1. Flink脚本运行过程解析
当我们通过命令/root/flink-1.15.0/bin/flink run /root/flink-1.15.0/examples/batch/WordCount.jar
提交一个Flink的应用程序。看看Flink脚本的运行过程
这里我们直接给出Flink脚本的源码,然后在里面看各个变量的具体值,并给出说明
#!/usr/bin/env bash
################################################################################
# Licensed to the Apache Software Foundation (ASF) under one
# or more contributor license agreements. See the NOTICE file
# distributed with this work for additional information
# regarding copyright ownership. The ASF licenses this file
# to you under the Apache License, Version 2.0 (the
# "License"); you may not use this file except in compliance
# with the License. You may obtain a copy of the License at
#
# http://www.apache.org/licenses/LICENSE-2.0
#
# Unless required by applicable law or agreed to in writing, software
# distributed under the License is distributed on an "AS IS" BASIS,
# WITHOUT WARRANTIES OR CONDITIONS OF ANY KIND, either express or implied.
# See the License for the specific language governing permissions and
# limitations under the License.
################################################################################
# 获取Linux执行命令的第一个参数,即Flink脚本
# target=/root/flink-1.15.0/bin/flink
target="$0"
# For the case, the executable has been directly symlinked, figure out
# the correct bin path by following its symlink up to an upper bound.
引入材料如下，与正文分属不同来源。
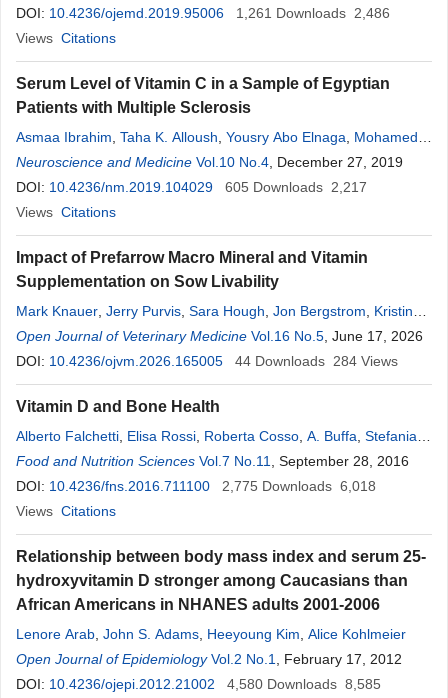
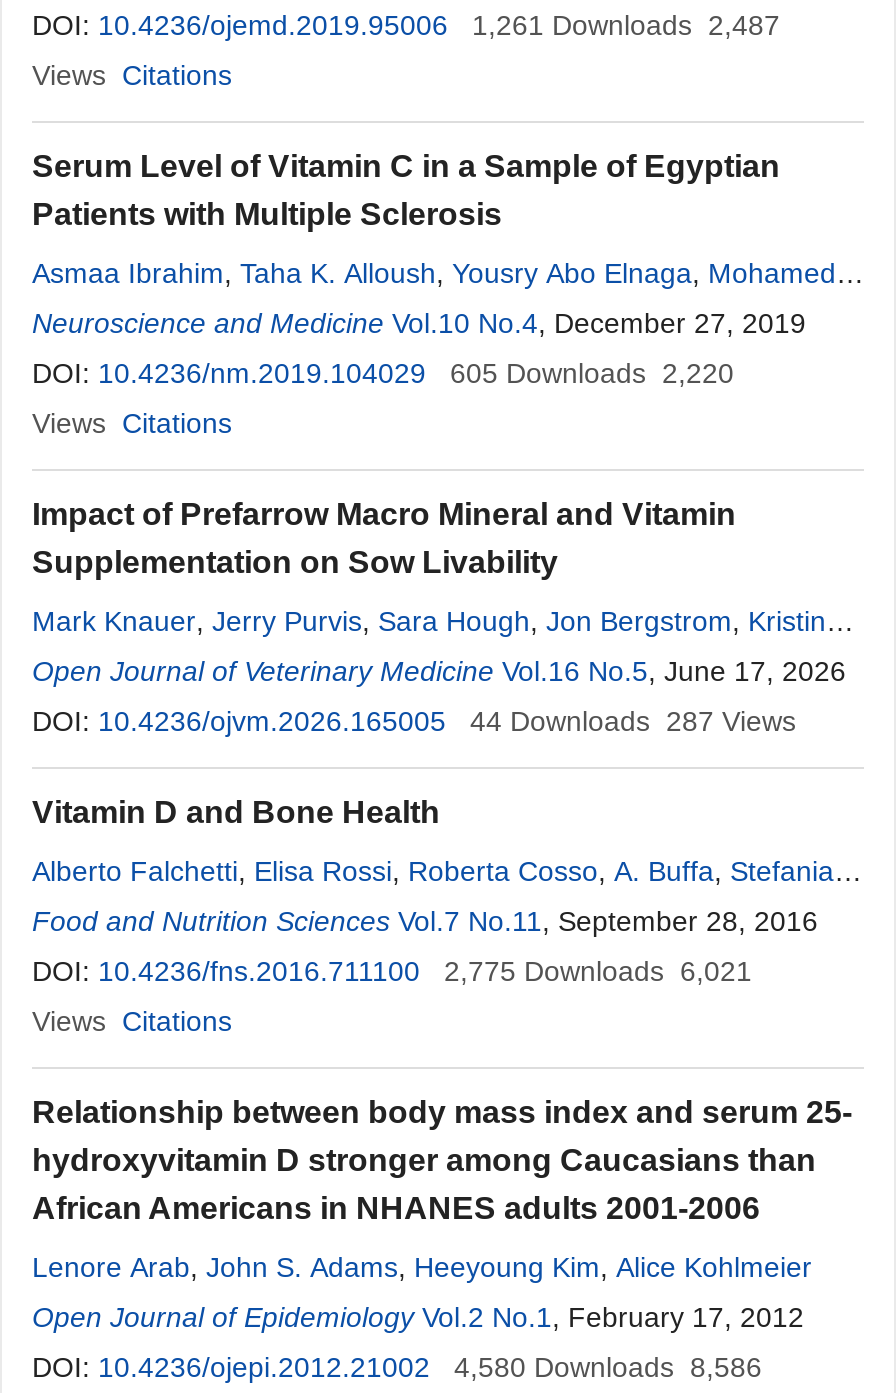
- DOI: 10.4236/ojemd.2019.95006 1,261 Downloads 2,486
+ DOI: 10.4236/ojemd.2019.95006 1,261 Downloads 2,487

- DOI: 10.4236/nm.2019.104029 605 Downloads 2,217
+ DOI: 10.4236/nm.2019.104029 605 Downloads 2,220

- 44 Downloads 284 Views
+ 44 Downloads 287 Views

- DOI: 10.4236/fns.2016.711100 2,775 Downloads 6,018
+ DOI: 10.4236/fns.2016.711100 2,775 Downloads 6,021

- DOI: 10.4236/ojepi.2012.21002 4,580 Downloads 8,585
+ DOI: 10.4236/ojepi.2012.21002 4,580 Downloads 8,586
# Note: we can't use the readlink utility here if we want to be POSIX
# compatible.
iteration=0
# 如果target是软链接,则查看软链接的详细信息,然后用正则表达式匹配出软链接指向的路径
# 如果软链接指向的路径还是一个软链接,则重复的一层层进行解析
# 如果解析超过一百次,则跳出循环。可能会导致后面运行config.sh脚本报找不到文件的错误
while [ -L "$target" ]; do
if [ "$iteration" -gt 100 ]; then
echo "Cannot resolve path: You have a cyclic symlink in $target."
break
fi
ls=`ls -ld -- "$target"`
target=`expr "$ls" : '.* -> \(.*\)$'`
iteration=$((iteration + 1))
done
# 获取bin目录的路径
# bin=/root/flink-1.15.0/bin
# Convert relative path to absolute path
bin=`dirname "$target"`
# 运行config.sh脚本,这个脚本会设置很多变量,和定义了很多函数。我们可以在当前脚本引用
# get flink config
. "$bin"/config.sh
# 获取运行Flink脚本的Linux用户
# FLINK_IDENT_STRING=root
if [ "$FLINK_IDENT_STRING" = "" ]; then
FLINK_IDENT_STRING="$USER"
fi
# 调用config.sh中的函数constructFlinkClassPath,获取Flink的classpath
# CC_CLASSPATH=/root/flink-1.15.0/lib/flink-cep-1.15.0.jar:/root/flink-1.15.0/lib/flink-connector-files-1.15.0.jar:......省略部分......:/root/flink-1.15.0/lib/flink-dist-1.15.0.jar
CC_CLASSPATH=`constructFlinkClassPath`
# 定义log文件,定义Java运行的日志参数
log=$FLINK_LOG_DIR/flink-$FLINK_IDENT_STRING-client-$HOSTNAME.log
log_setting=(-Dlog.file="$log" -Dlog4j.configuration=file:"$FLINK_CONF_DIR"/log4j-cli.properties -Dlog4j.configurationFile=file:"$FLINK_CONF_DIR"/log4j-cli.properties -Dlogback.configurationFile=file:"$FLINK_CONF_DIR"/logback.xml)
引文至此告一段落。